WHAT THE TASK ASKS ::
Beginning with the line below that contains "margin-left: 26px ->" and ending with the line that contains "background: #fde047 ->", retype every line exactly. Pictures are not copied.

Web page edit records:

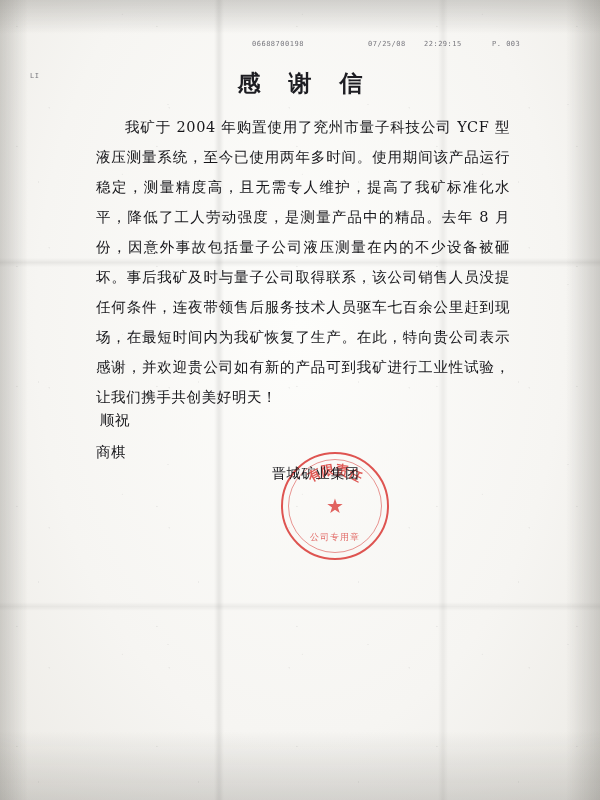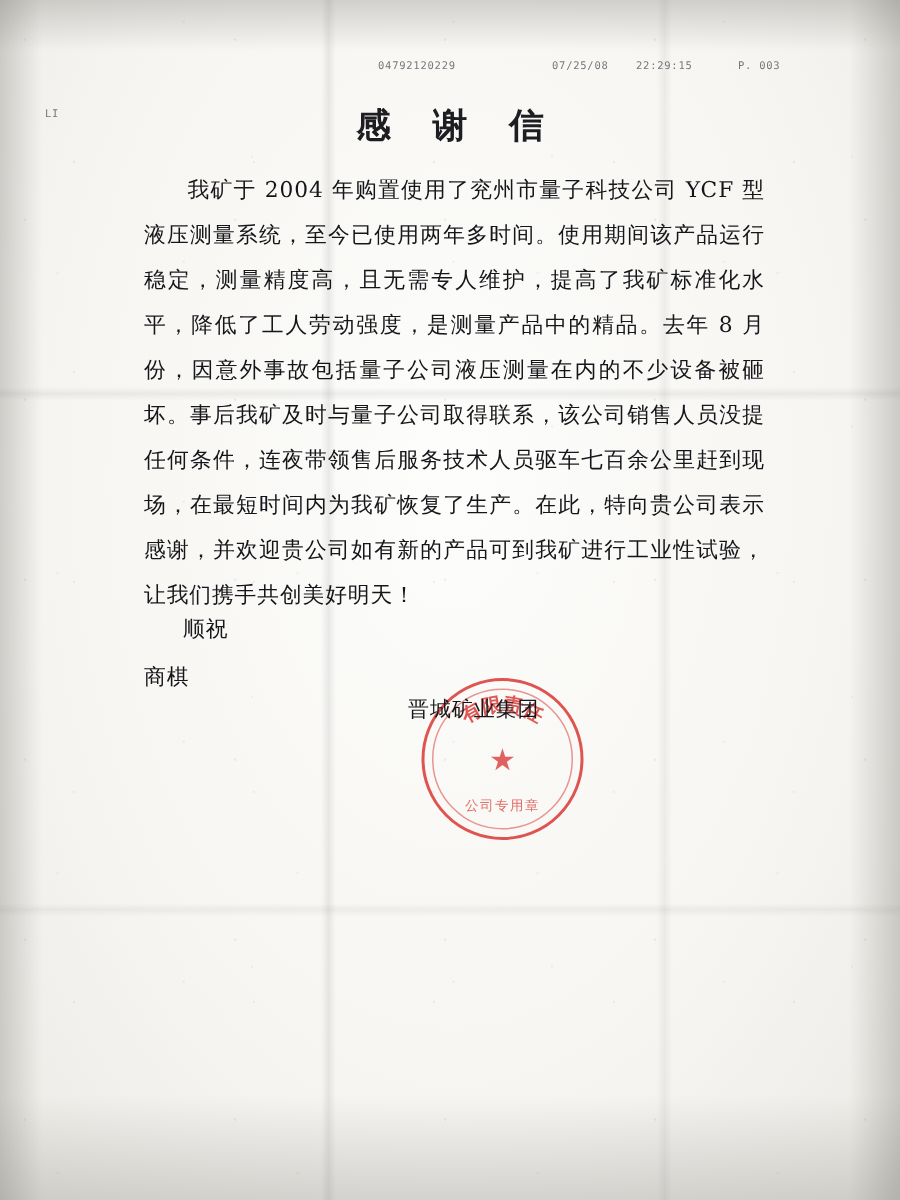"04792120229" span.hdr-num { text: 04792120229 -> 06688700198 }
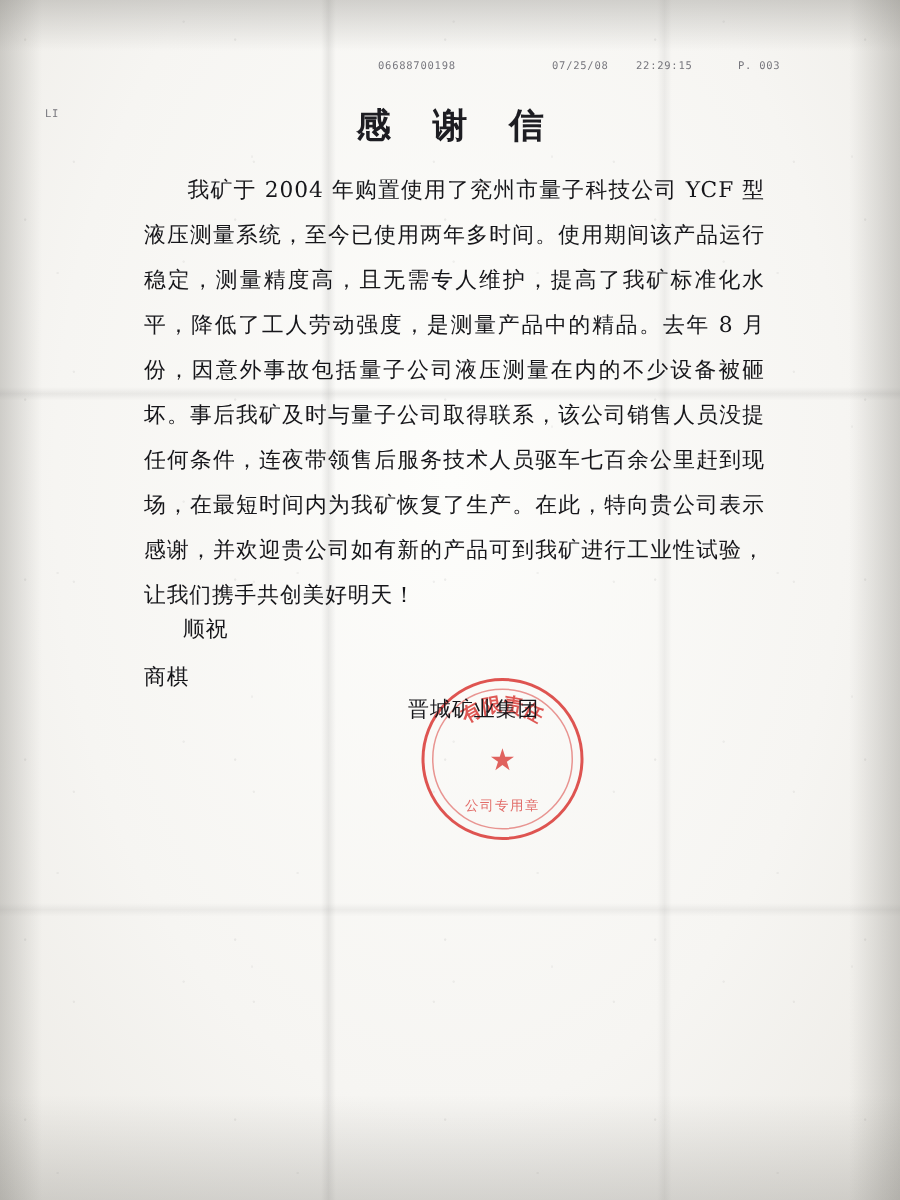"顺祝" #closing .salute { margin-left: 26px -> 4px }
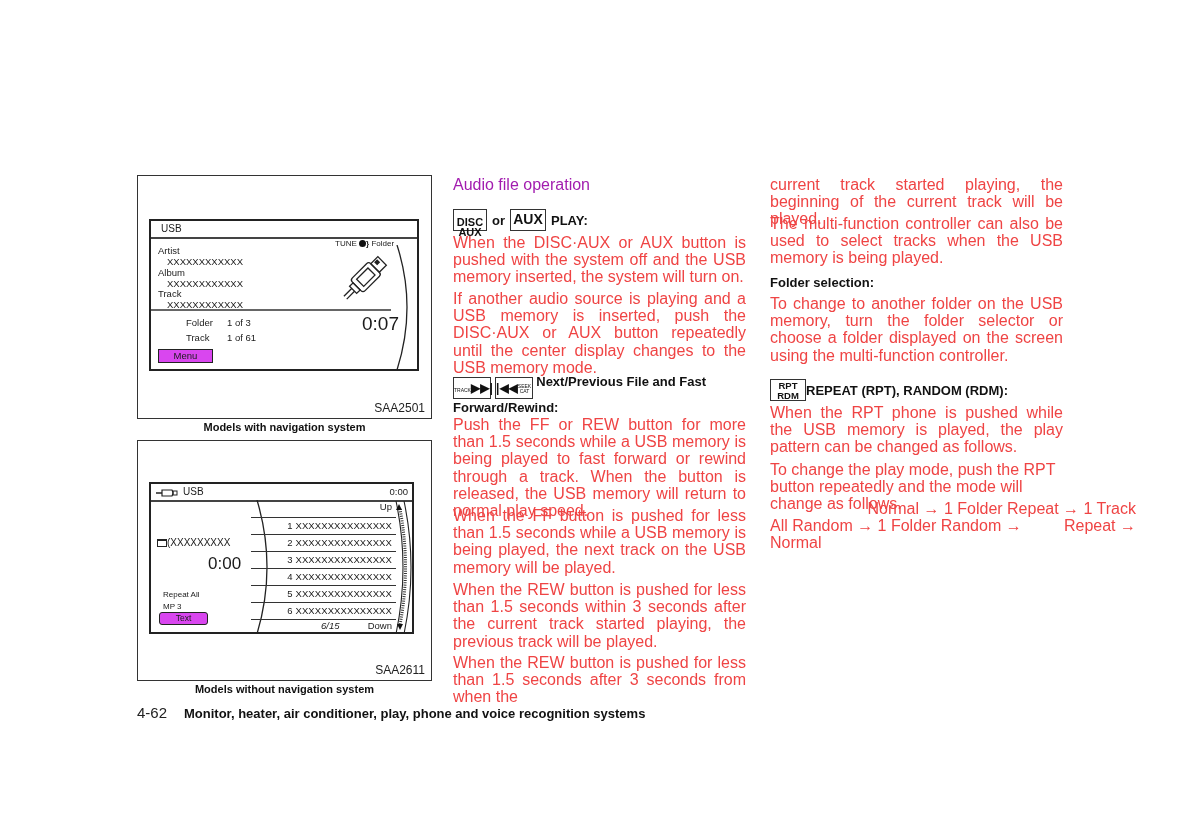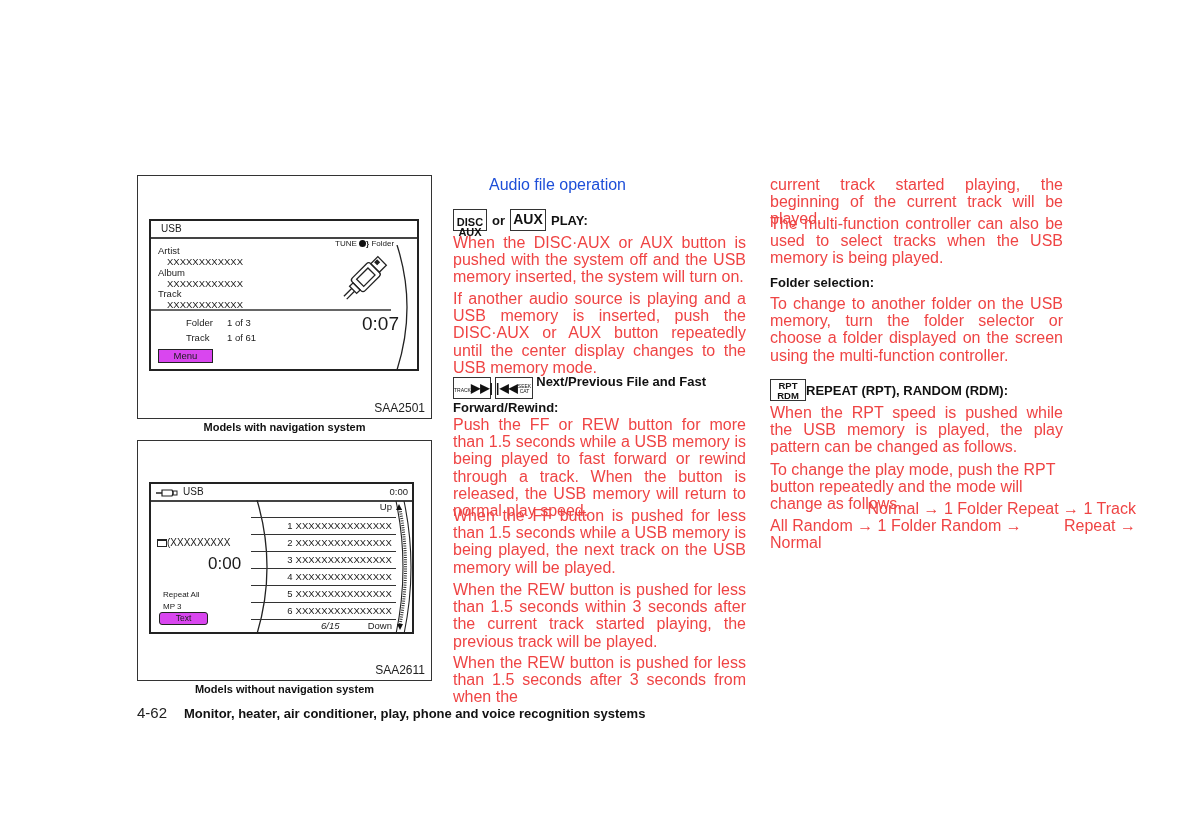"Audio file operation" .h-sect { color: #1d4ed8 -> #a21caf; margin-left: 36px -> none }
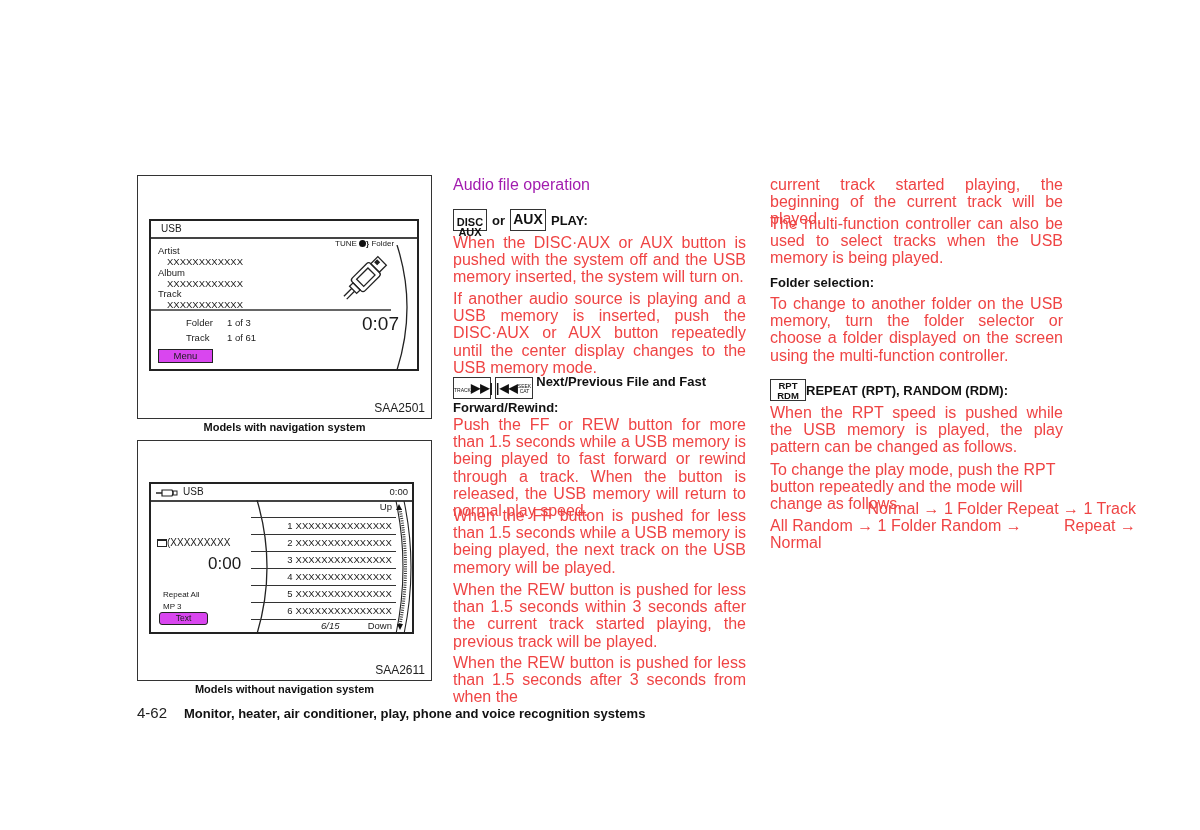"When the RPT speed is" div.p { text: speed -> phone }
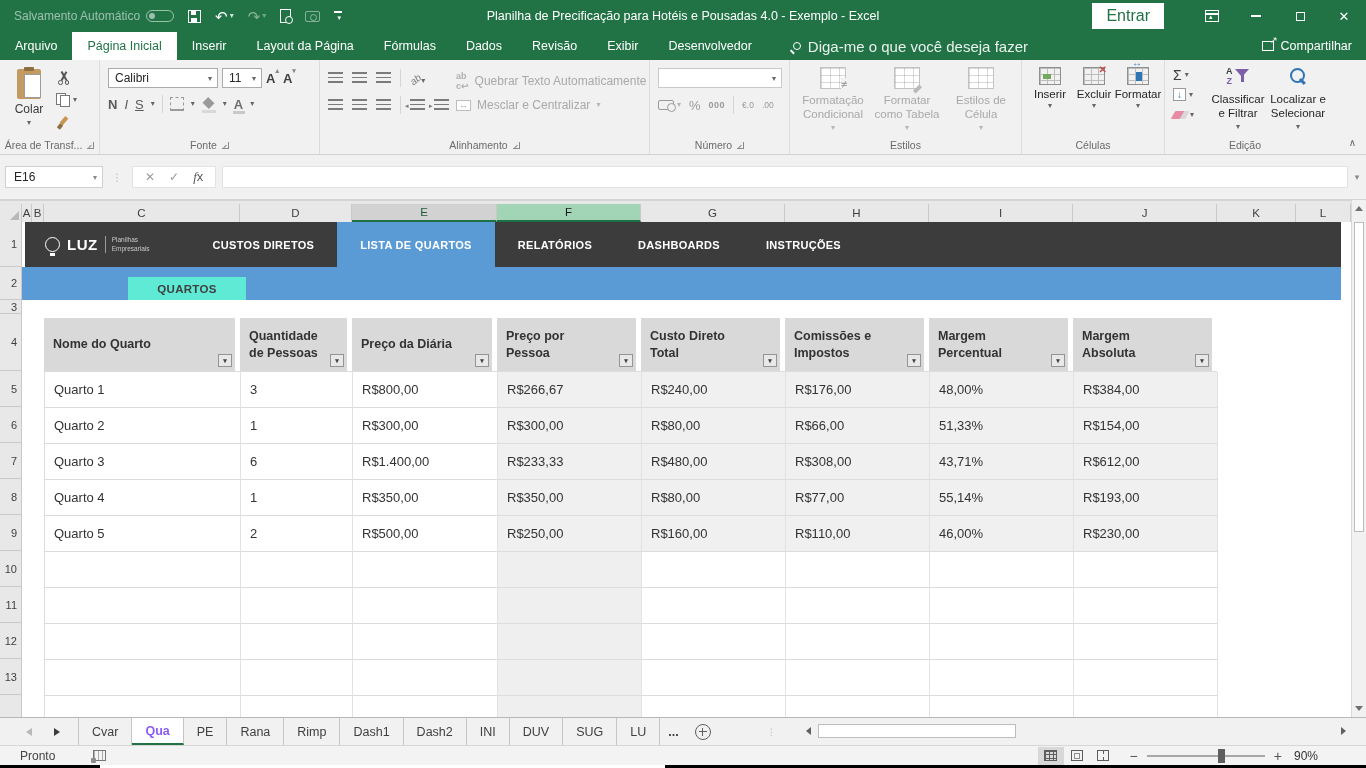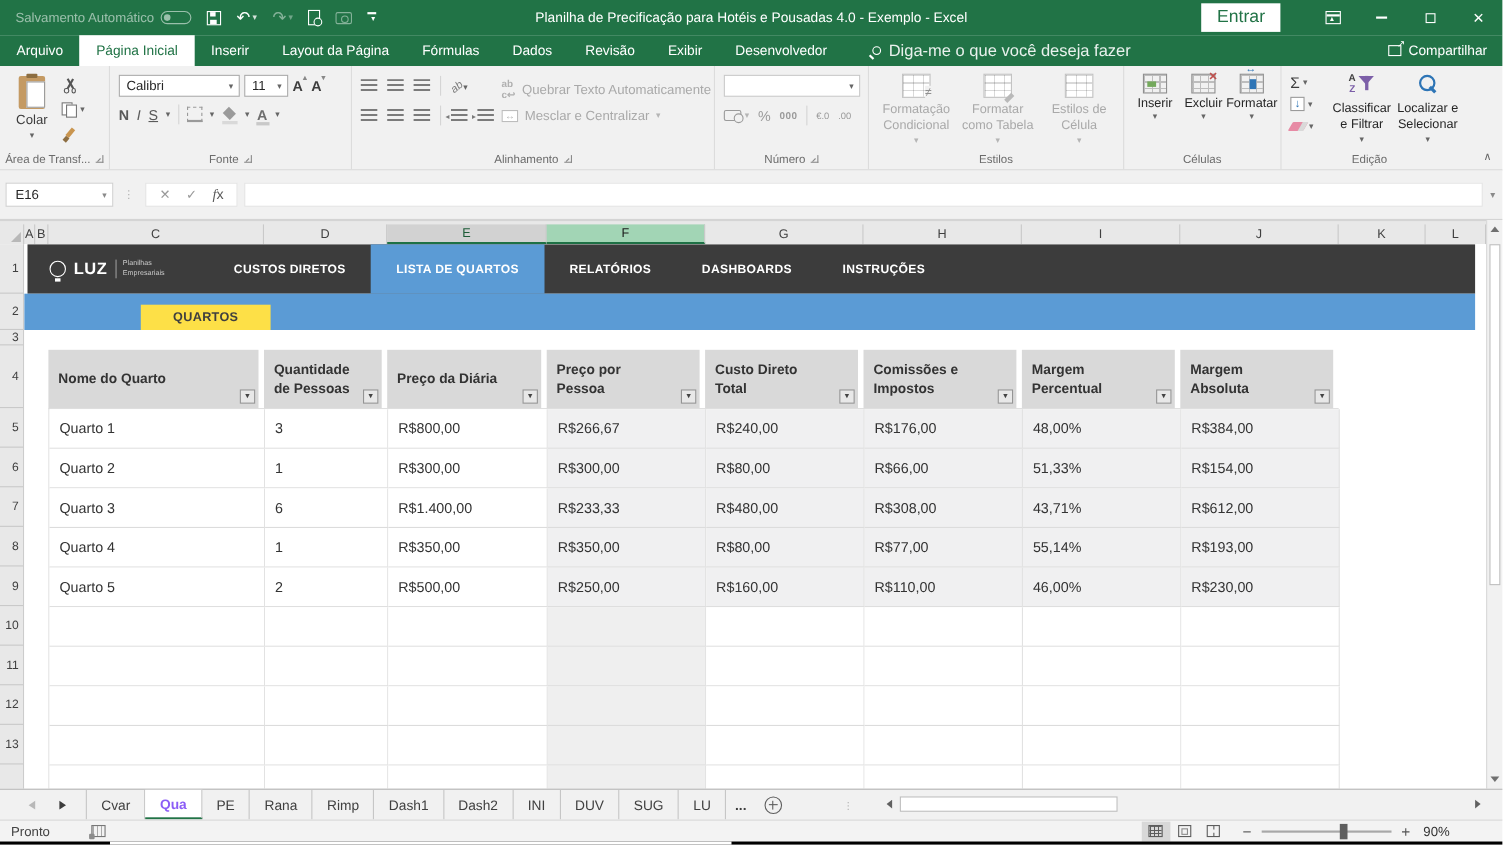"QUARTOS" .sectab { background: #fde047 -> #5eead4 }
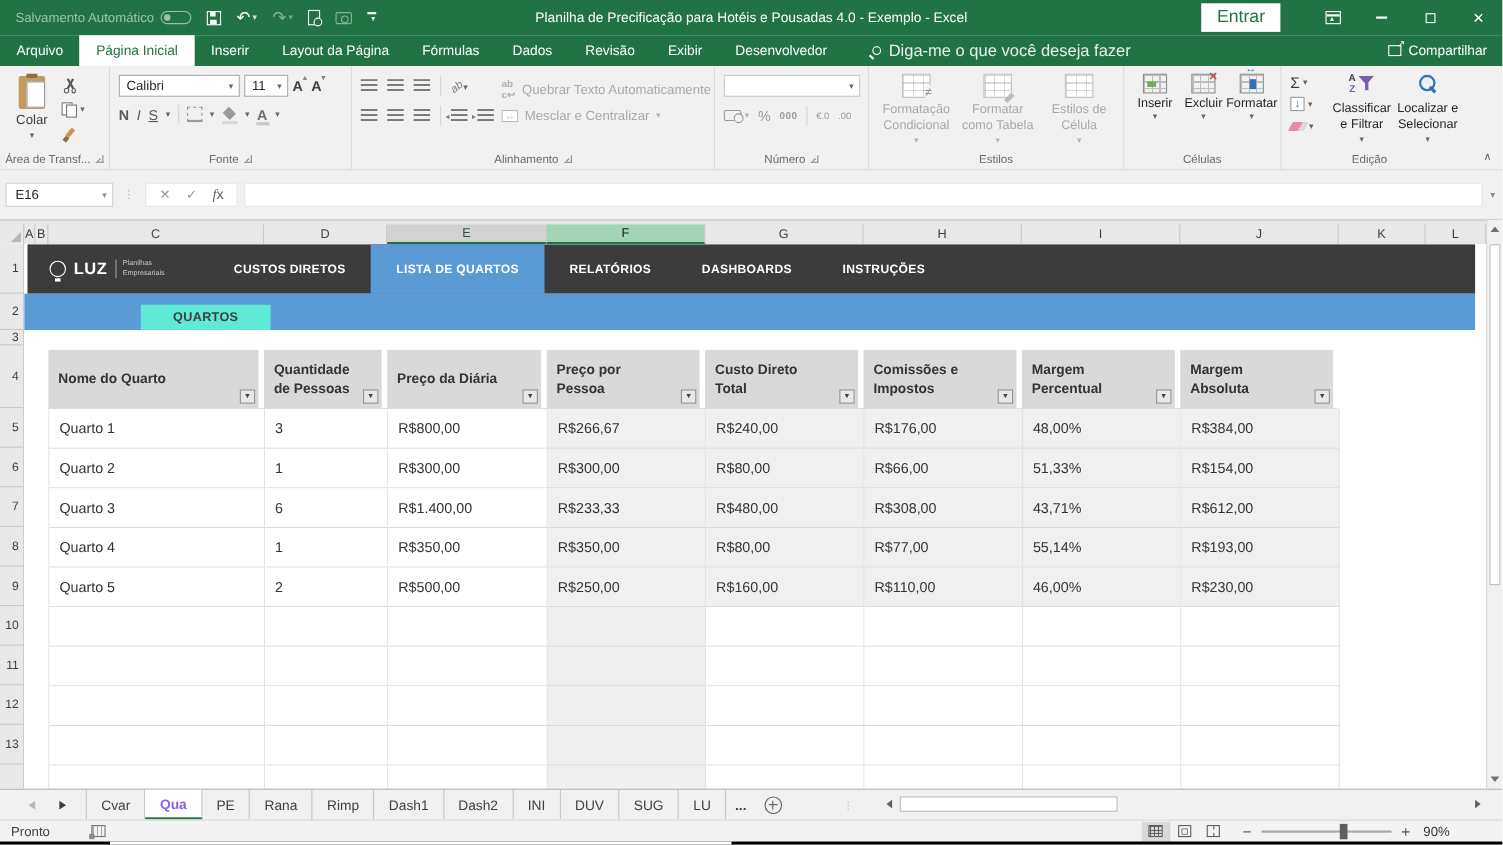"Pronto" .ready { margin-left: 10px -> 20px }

EXERCISE OUTPUT ::
"顺祝" #closing .salute { margin-left: 26px -> 4px }
"Audio file operation" .h-sect { color: #1d4ed8 -> #a21caf; margin-left: 36px -> none }
"When the RPT speed is" div.p { text: speed -> phone }
"QUARTOS" .sectab { background: #fde047 -> #5eead4 }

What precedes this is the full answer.